I’ve never made a chicken pot pie before, until now that is. Can I just say it is fairly time-consuming but worth it in the end? I ate entirely way too much!!
* 1 sweet onion, diced
* 2 garlic cloves, minced
* 3 carrots, sliced
* 2 celery stalks, sliced
* 1 Tbsp olive oil
* 1 Tbsp butter
* 5-8 small potatoes, skinned & diced (I used red potatoes)
* 1 c chicken stock
* 1/2 c white wine
* 1/2 c milk
* 2 Tbsp half-n-half
* 2 1/2 Tbsp flour
* 1/2 tsp. parsley
* 1/4 tsp thyme
* 1/8 tsp nutmeg
* 1/2 c frozen peas
* 1 lb chicken, cubed
* Pillsbury Pie Crust Box
* salt & pepper to taste
1. Cut up all your veggies. I put the carrots, celery, garlic, & onion in one bowl and the potatoes in another.

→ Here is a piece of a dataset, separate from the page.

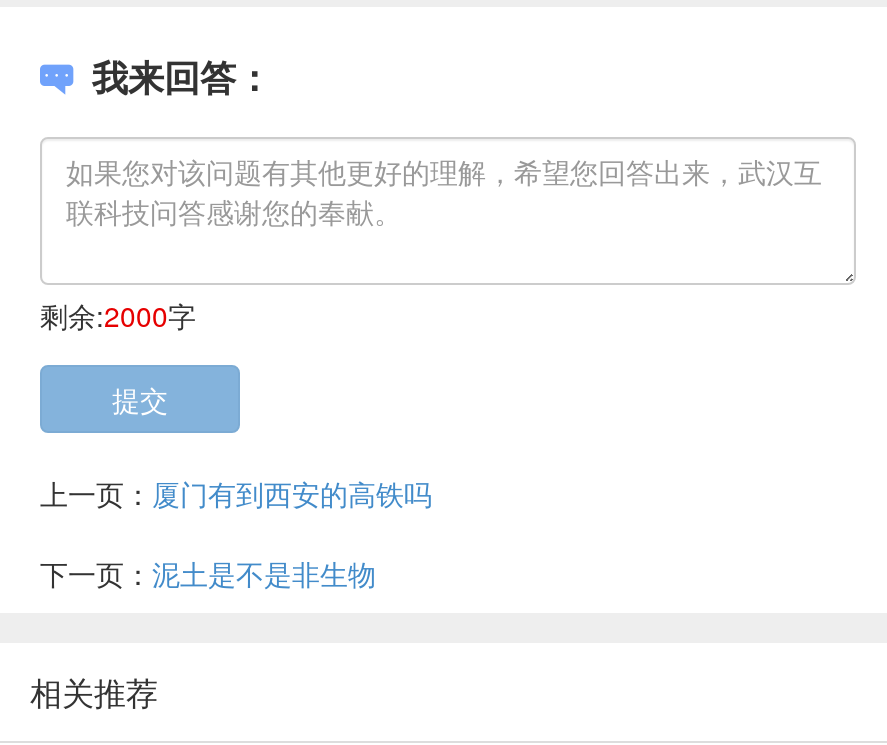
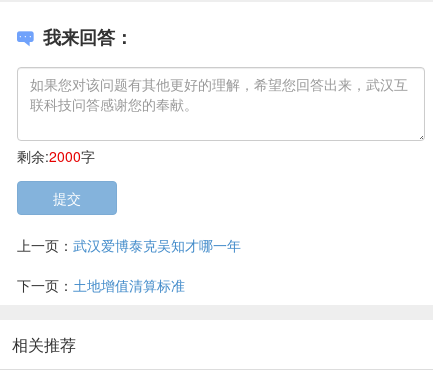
- 上一页：厦门有到西安的高铁吗
+ 上一页：武汉爱博泰克吴知才哪一年

- 下一页：泥土是不是非生物
+ 下一页：土地增值清算标准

2. Saute onion, garlic, carrots, chicken, & celery in olive oil for about 5 minutes, adding salt & pepper to taste. Remove from the pan (you can dump it back in the original bowl).
3. In the same pan, melt butter and add potatoes and chicken stock. Cover and cook for about 15 minutes or until the potatoes are softened. Season with salt and pepper as needed.
4. Add the white wine, milk, half-n-half, parsley, thyme, and nutmeg to the mixture. Whisk to combine and allow this to thicken for about 5 minutes.
5. Remove from heat and add in the peas, veggies, & chicken mixture. Stir well.
6. Preheat the oven to 400 degrees.
7. Take 1 pie crust from the box and unroll it over a pie pan. Fill the pie pan with the veggie-chicken mixture. Cover this with the remaining pie crust.
8. Bake for 30-40 minutes, or until golden.